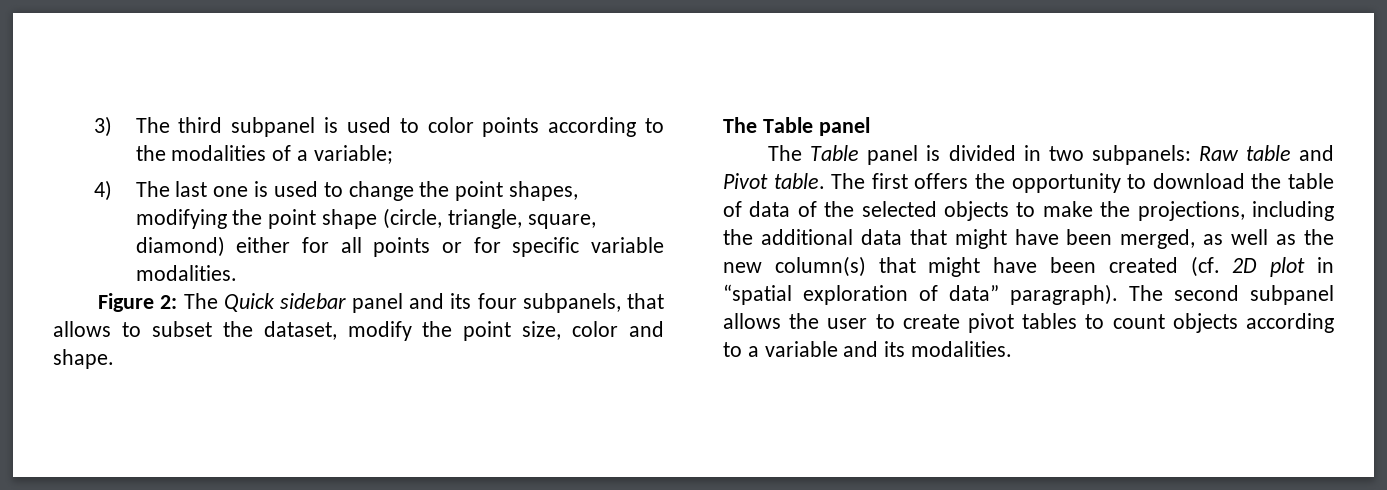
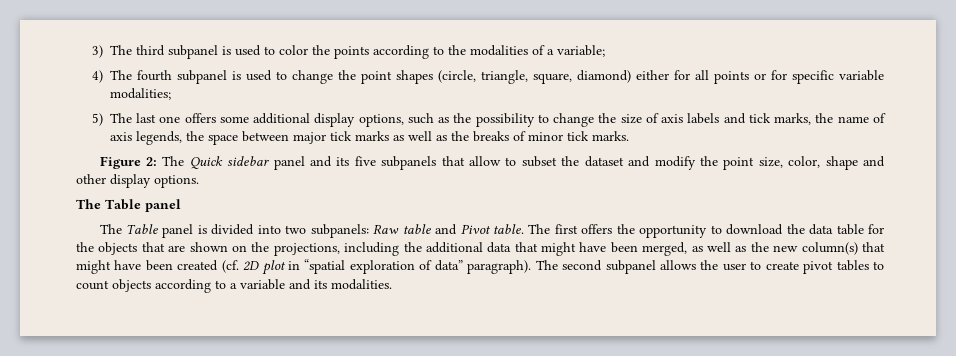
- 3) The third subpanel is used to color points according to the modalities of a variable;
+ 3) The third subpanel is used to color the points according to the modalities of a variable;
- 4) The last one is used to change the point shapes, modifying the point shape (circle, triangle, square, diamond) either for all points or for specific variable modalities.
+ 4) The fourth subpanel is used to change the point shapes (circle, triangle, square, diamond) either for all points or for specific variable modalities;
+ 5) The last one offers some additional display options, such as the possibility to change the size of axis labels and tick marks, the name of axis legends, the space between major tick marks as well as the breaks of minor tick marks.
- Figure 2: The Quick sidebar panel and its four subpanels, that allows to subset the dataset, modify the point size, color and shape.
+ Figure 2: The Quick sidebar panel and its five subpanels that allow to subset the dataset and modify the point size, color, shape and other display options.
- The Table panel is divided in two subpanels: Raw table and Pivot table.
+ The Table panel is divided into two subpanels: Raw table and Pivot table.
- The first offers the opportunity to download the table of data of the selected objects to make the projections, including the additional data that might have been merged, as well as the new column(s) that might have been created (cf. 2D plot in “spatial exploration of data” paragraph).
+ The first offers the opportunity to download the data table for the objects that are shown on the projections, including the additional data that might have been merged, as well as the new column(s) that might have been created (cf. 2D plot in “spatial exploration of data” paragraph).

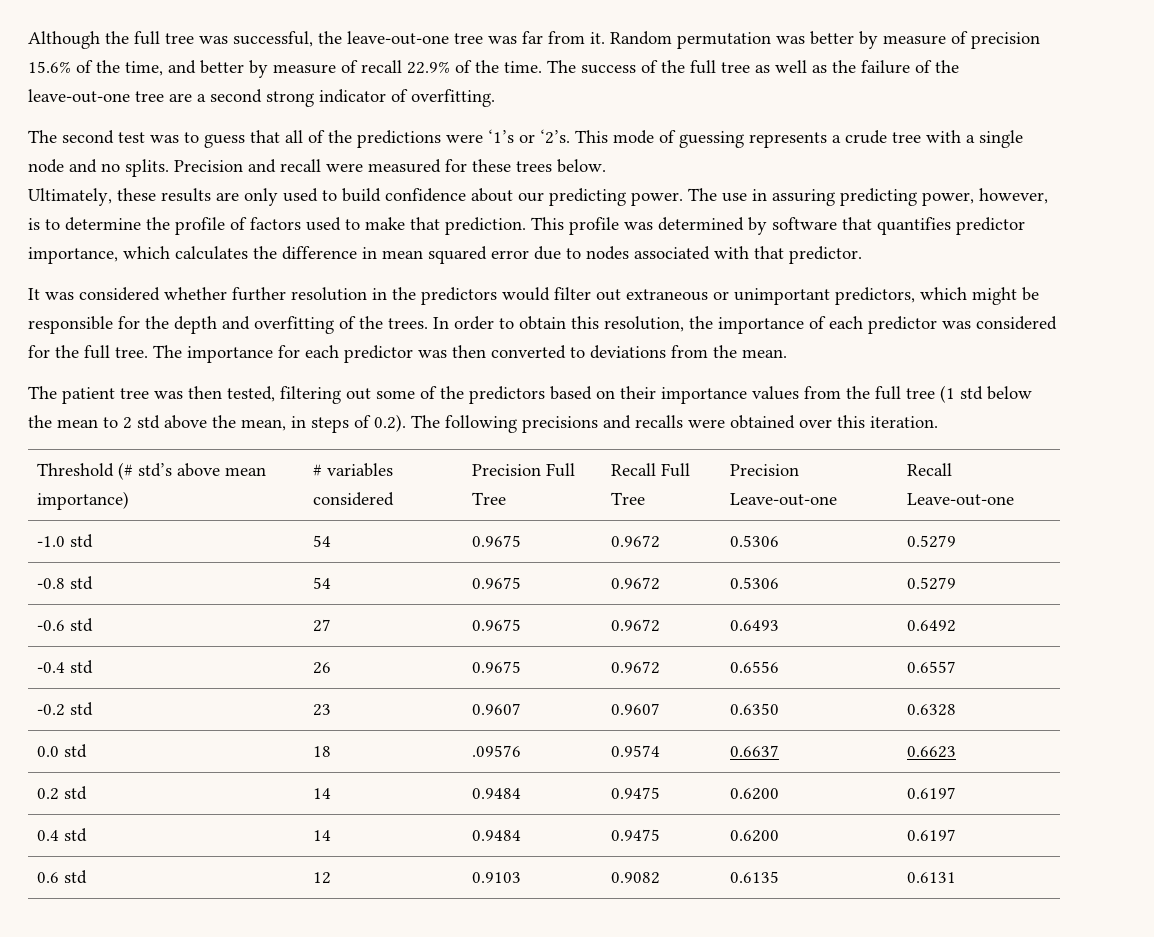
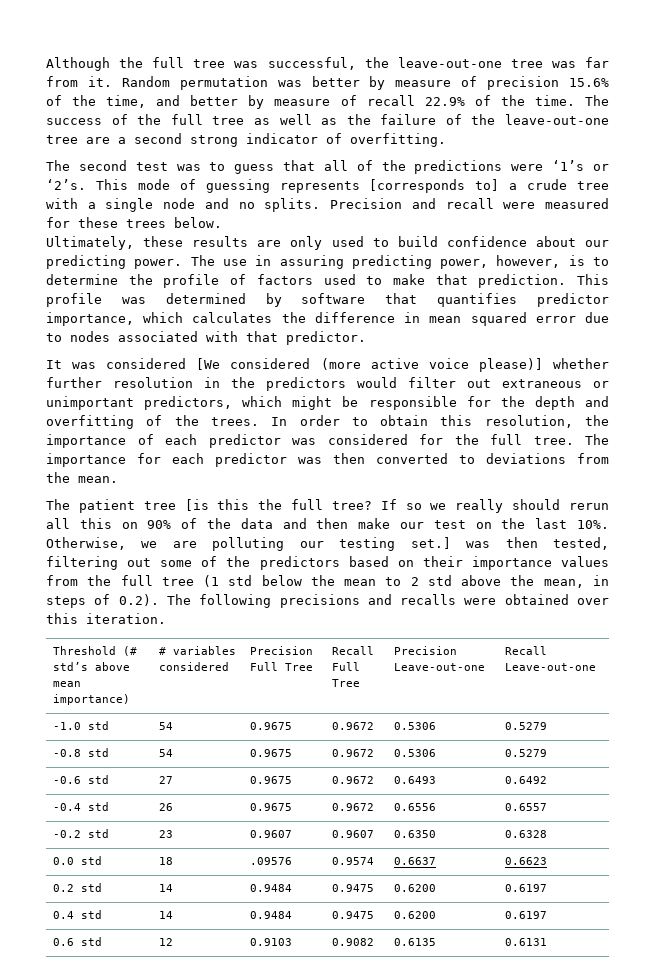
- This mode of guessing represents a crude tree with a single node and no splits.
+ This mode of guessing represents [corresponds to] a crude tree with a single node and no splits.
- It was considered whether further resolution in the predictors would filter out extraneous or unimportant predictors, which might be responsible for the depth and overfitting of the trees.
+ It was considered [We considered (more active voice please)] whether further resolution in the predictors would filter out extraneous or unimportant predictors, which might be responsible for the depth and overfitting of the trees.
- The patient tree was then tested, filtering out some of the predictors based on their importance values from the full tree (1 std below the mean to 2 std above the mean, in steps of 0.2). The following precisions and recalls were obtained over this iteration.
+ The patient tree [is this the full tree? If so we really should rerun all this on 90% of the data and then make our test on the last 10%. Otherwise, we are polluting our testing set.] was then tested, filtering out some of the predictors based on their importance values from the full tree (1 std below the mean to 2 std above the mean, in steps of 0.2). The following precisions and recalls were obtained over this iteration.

----------------------------------------

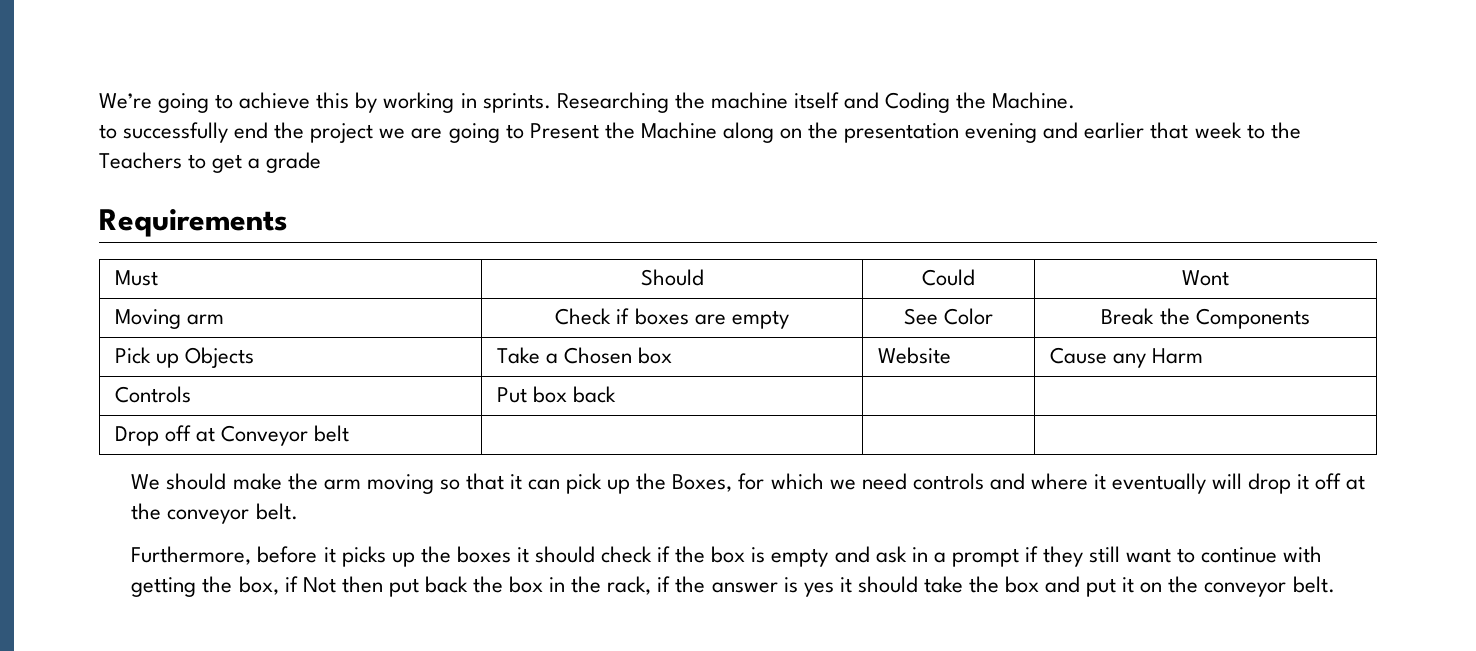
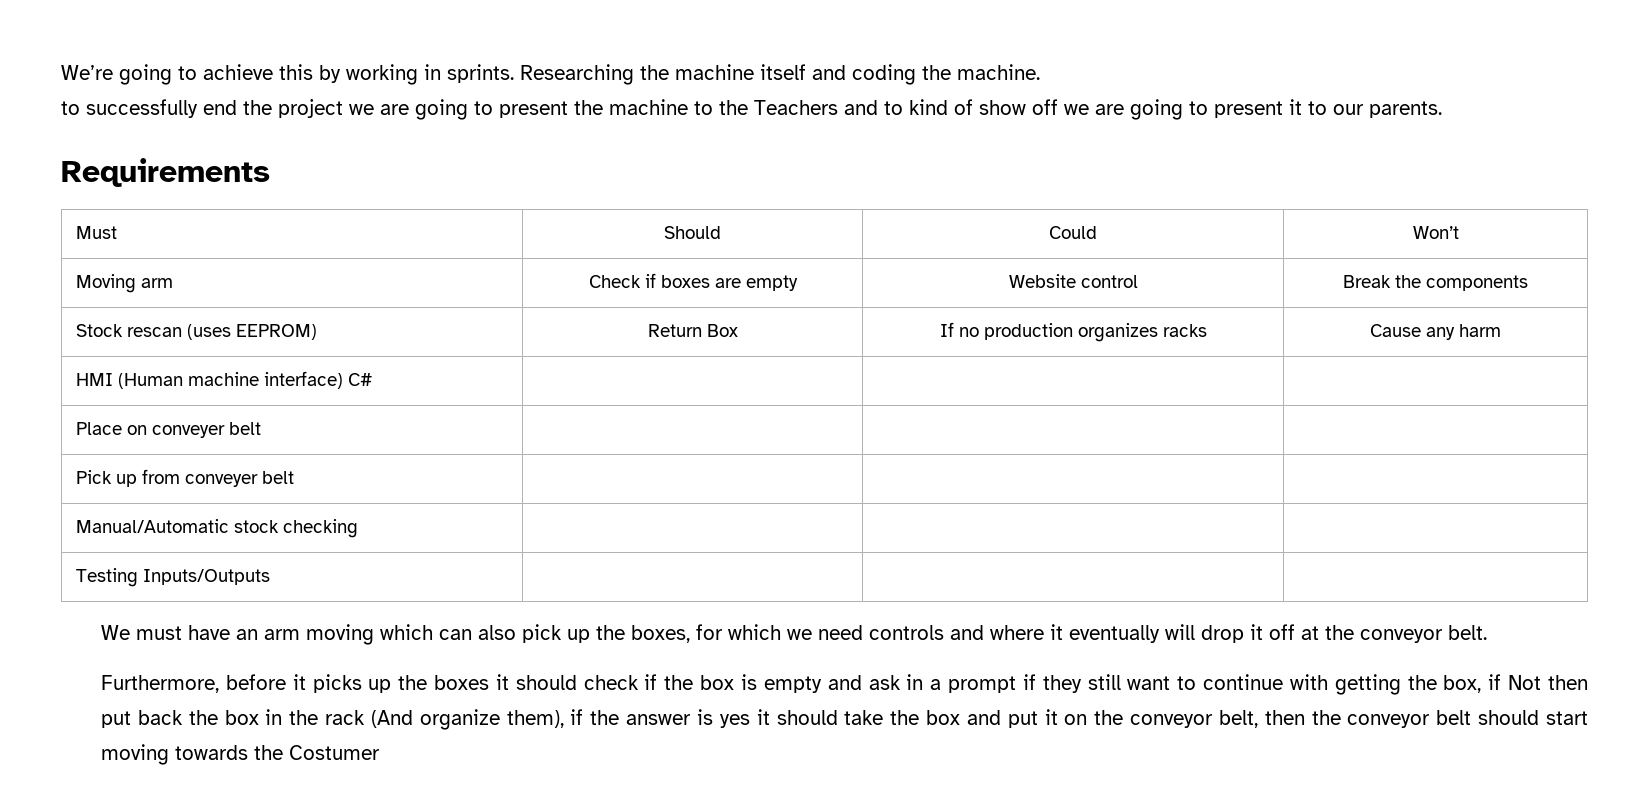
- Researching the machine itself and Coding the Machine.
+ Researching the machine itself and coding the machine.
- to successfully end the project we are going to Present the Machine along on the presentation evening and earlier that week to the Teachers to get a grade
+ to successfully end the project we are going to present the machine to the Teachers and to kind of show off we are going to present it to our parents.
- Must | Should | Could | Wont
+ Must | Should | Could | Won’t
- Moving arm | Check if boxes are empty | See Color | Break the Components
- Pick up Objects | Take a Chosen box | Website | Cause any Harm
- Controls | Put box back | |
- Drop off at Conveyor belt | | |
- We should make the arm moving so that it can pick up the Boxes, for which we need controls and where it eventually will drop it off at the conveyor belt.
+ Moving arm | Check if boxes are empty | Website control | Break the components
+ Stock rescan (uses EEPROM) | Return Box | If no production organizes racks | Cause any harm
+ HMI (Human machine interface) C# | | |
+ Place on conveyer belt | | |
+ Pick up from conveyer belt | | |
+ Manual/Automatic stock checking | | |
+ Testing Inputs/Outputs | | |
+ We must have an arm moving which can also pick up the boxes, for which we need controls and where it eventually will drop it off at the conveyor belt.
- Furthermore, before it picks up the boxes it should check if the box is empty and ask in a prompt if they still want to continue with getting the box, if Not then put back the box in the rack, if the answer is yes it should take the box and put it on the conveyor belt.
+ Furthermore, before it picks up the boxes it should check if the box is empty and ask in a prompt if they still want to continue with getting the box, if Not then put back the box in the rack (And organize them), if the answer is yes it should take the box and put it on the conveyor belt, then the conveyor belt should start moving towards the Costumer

----------------------------------------

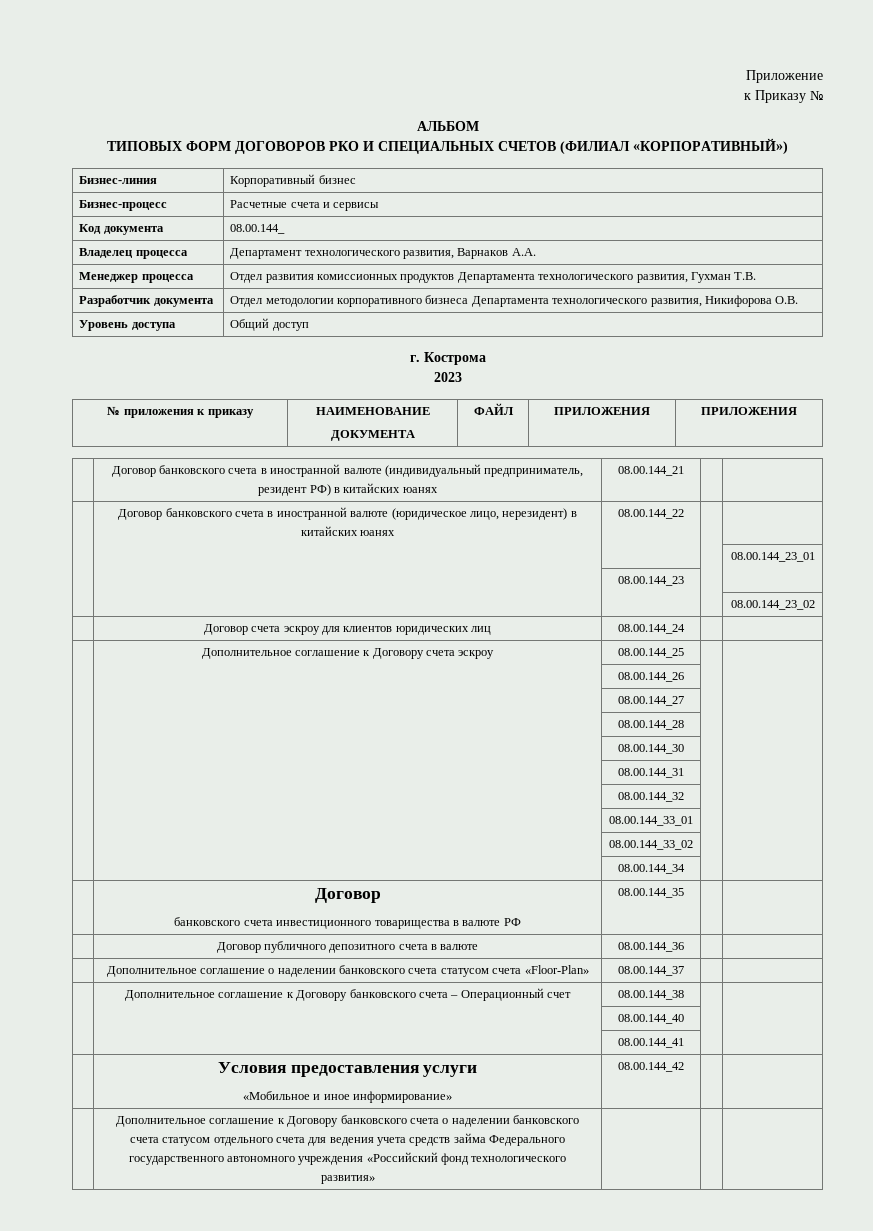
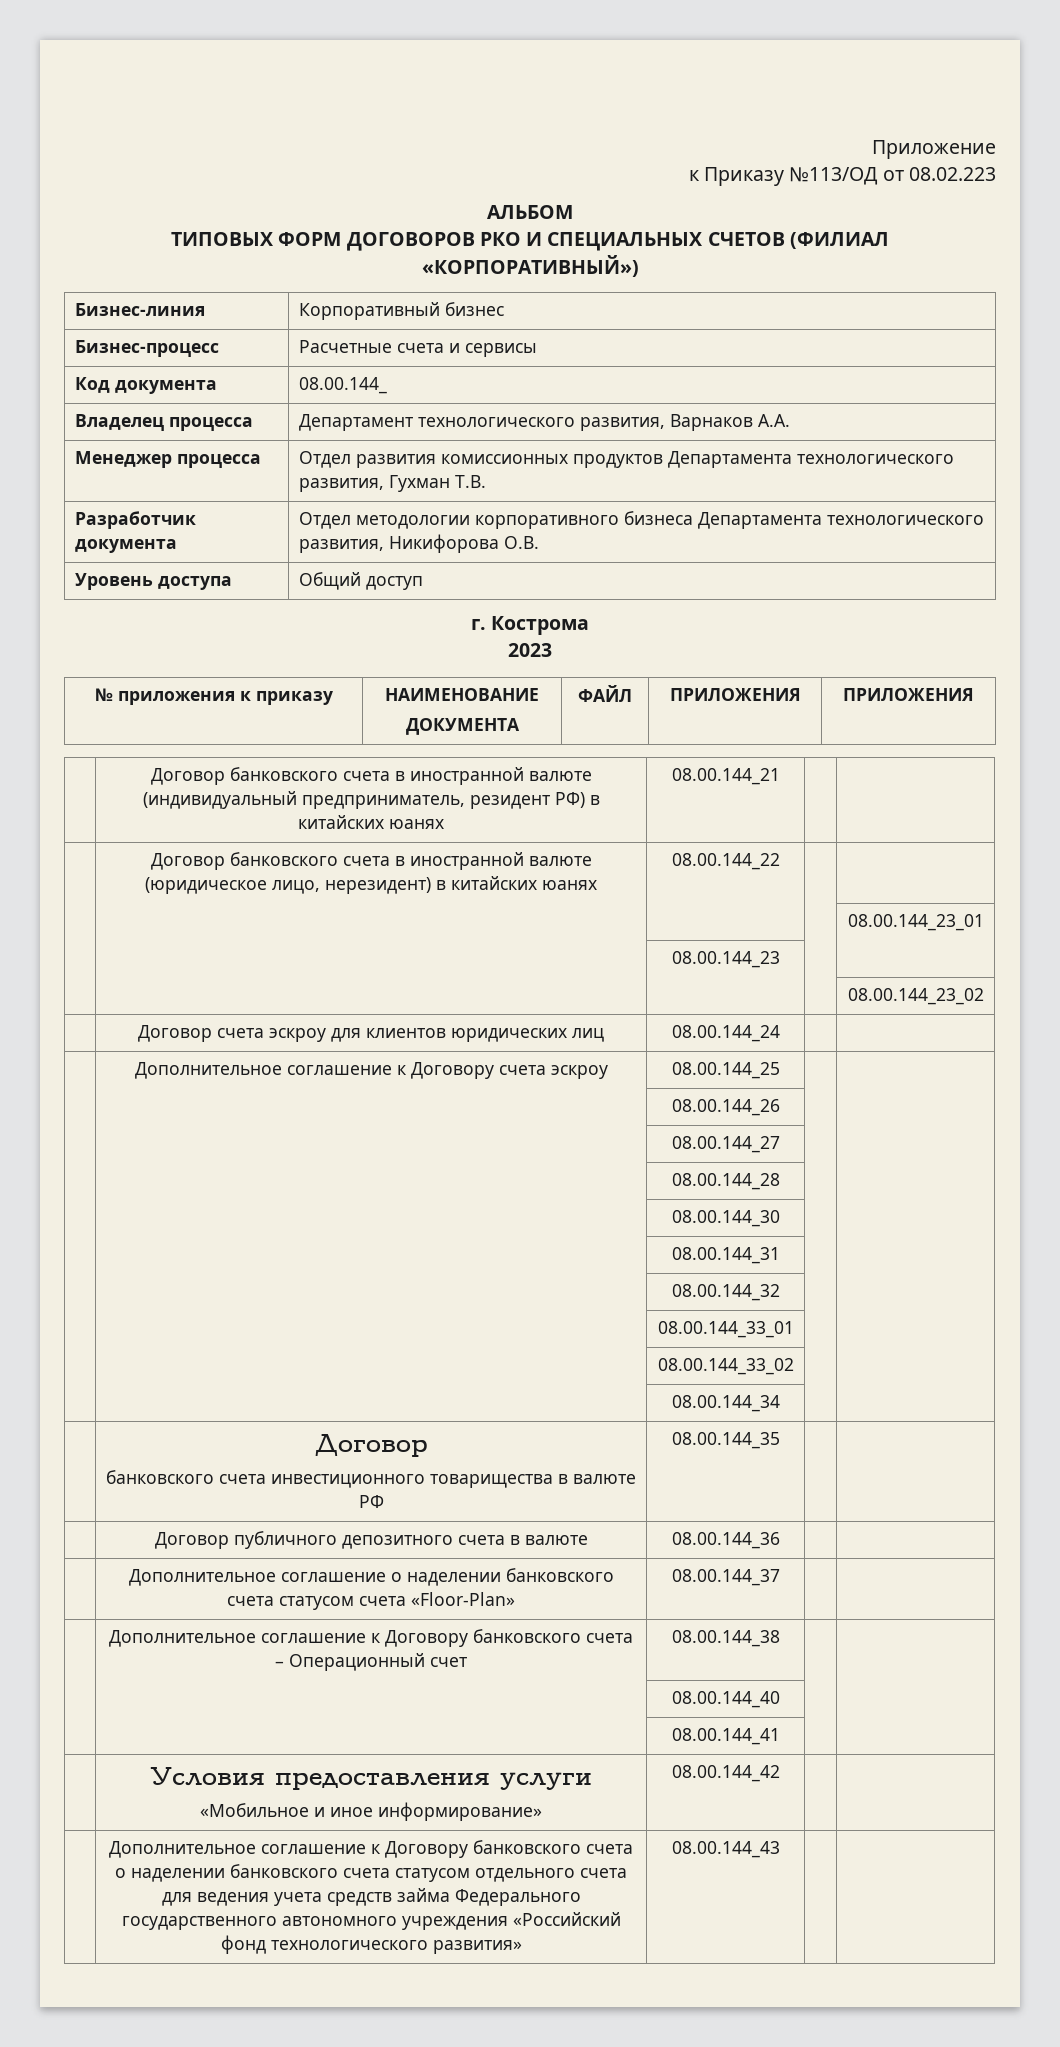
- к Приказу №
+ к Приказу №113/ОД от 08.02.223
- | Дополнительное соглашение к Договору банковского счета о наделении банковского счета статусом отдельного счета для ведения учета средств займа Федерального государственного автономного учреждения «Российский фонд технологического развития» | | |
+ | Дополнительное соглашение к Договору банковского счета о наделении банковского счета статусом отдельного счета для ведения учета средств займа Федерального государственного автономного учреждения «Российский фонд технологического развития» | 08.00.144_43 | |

----------------------------------------

Task requirements
From the listing above, the lines starting with the one that has "racks | Cause any harm" and running through the one that has "We must have" should be copied exactly, ends included.

Task output
+ Stock rescan (uses EEPROM) | Return Box | If no production organizes racks | Cause any harm
+ HMI (Human machine interface) C# | | |
+ Place on conveyer belt | | |
+ Pick up from conveyer belt | | |
+ Manual/Automatic stock checking | | |
+ Testing Inputs/Outputs | | |
+ We must have an arm moving which can also pick up the boxes, for which we need controls and where it eventually will drop it off at the conveyor belt.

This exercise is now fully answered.